◆ Problem statement ◆
Pictures are not part of the copy. Reproduce all the records exactly.
··· Data supplied
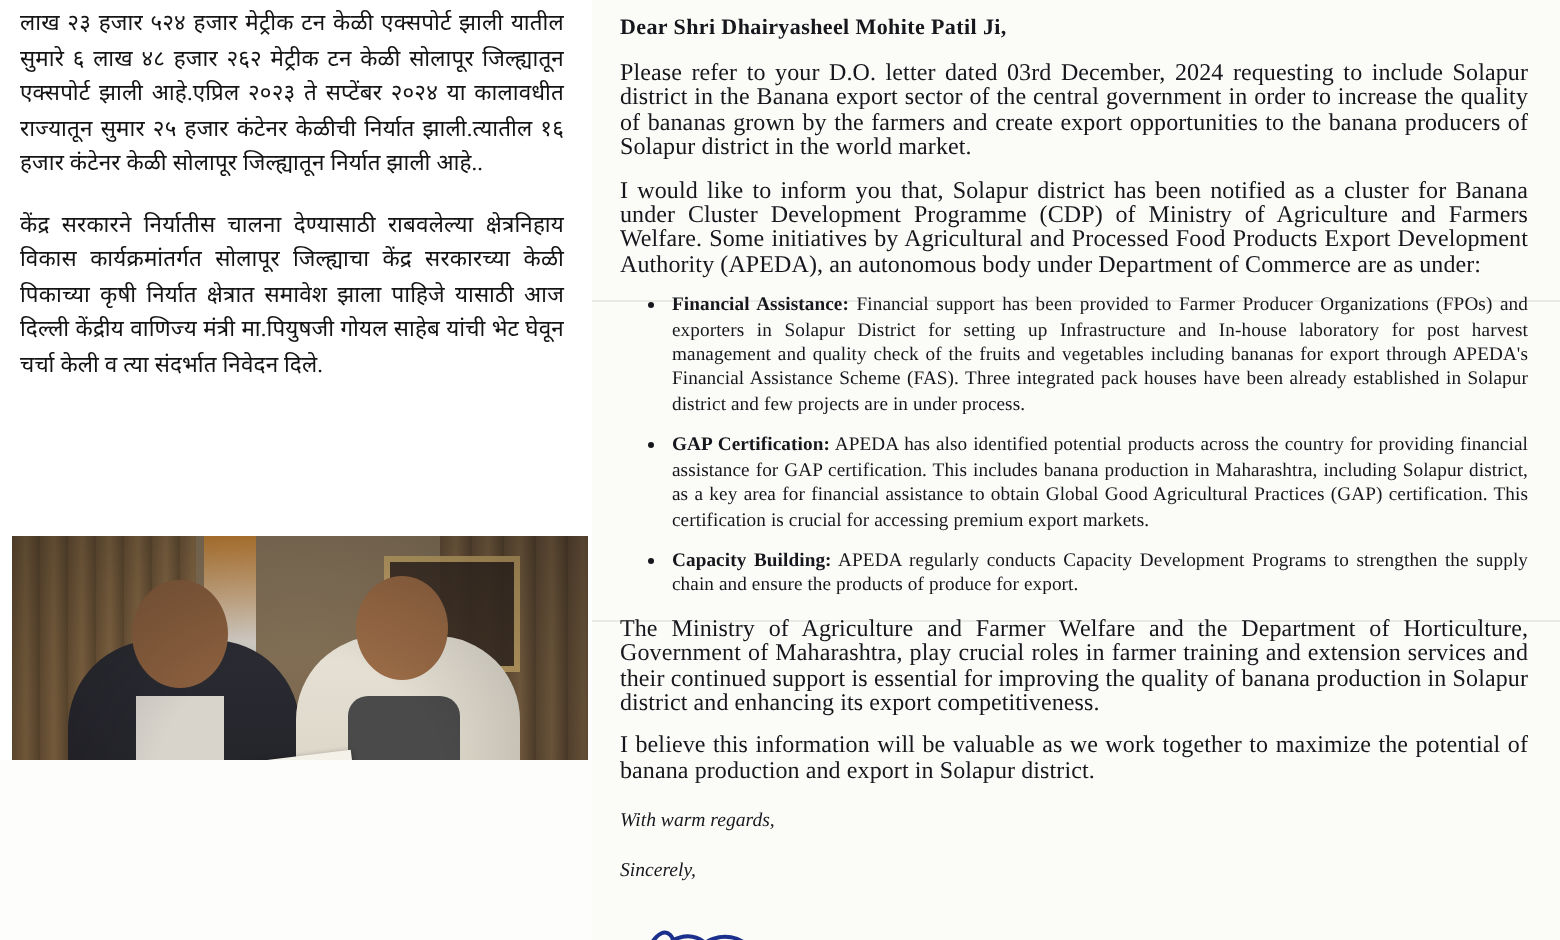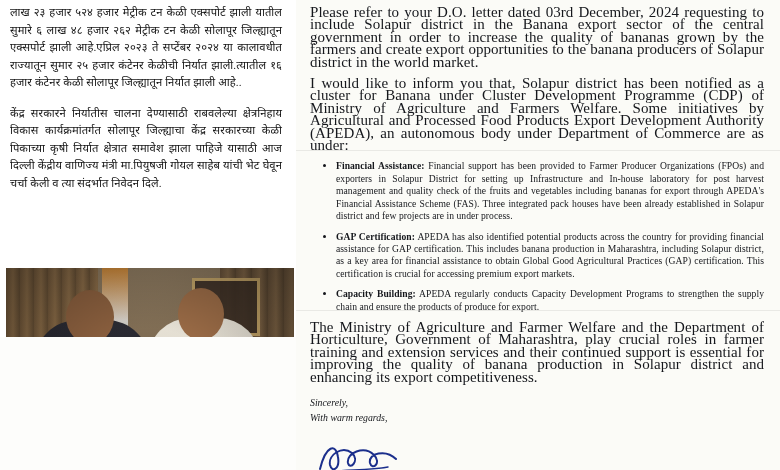"लाख २३ हजार ५२४ हजार" .left-col { height: 337px -> 380px }
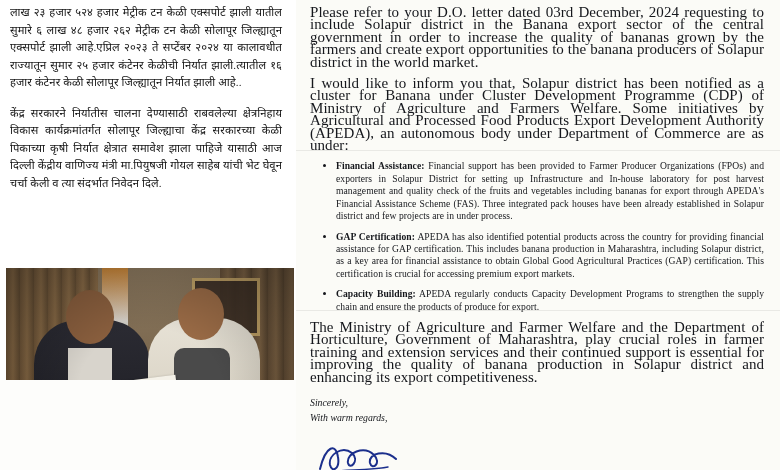"Dear Shri Dhairyasheel Mohite Patil" div.salutation { html: none -> <div>Dear Shri Dhairyasheel Mohite Patil Ji,</div> }
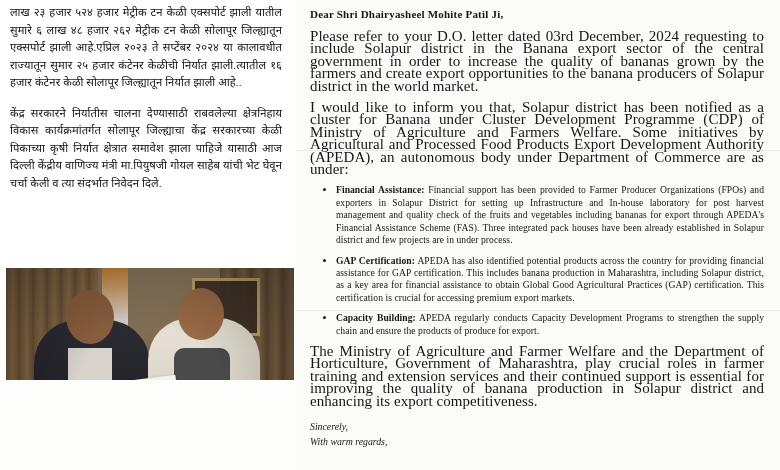"Please refer to your D.O." .letter p.body { font-size: 15px -> 12px }
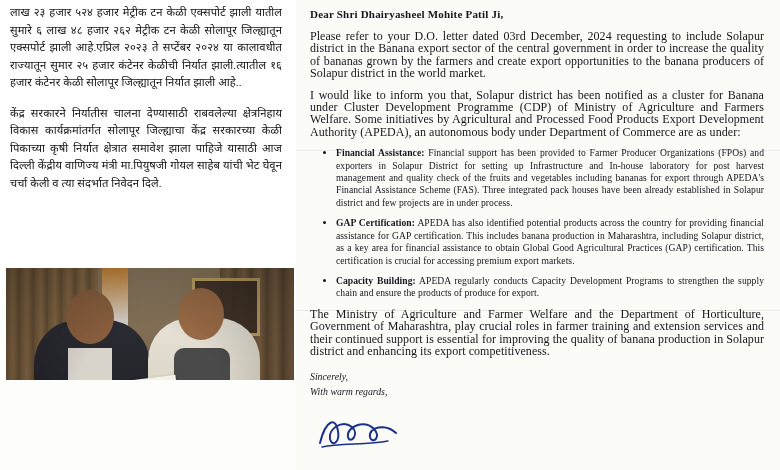"I believe this information will" p.body { html: none -> <p>I believe this information will be valuable as we work together to maximize the potential of banana production and export in Solapur district.</p> }
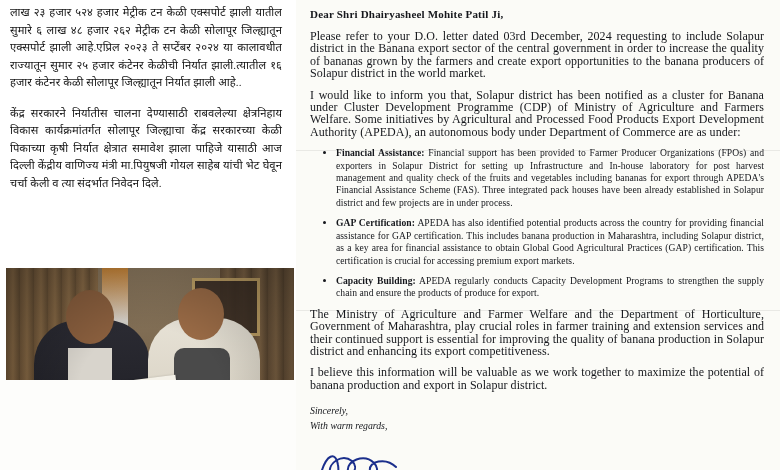"Sincerely," div { order: before "With warm regards," -> after "With warm regards," }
······
◆ Exercise output ◆
"लाख २३ हजार ५२४ हजार" .left-col { height: 337px -> 380px }
"Dear Shri Dhairyasheel Mohite Patil" div.salutation { html: none -> <div>Dear Shri Dhairyasheel Mohite Patil Ji,</div> }
"Please refer to your D.O." .letter p.body { font-size: 15px -> 12px }
"I believe this information will" p.body { html: none -> <p>I believe this information will be valuable as we work together to maximize the potential of banana production and export in Solapur district.</p> }
"Sincerely," div { order: before "With warm regards," -> after "With warm regards," }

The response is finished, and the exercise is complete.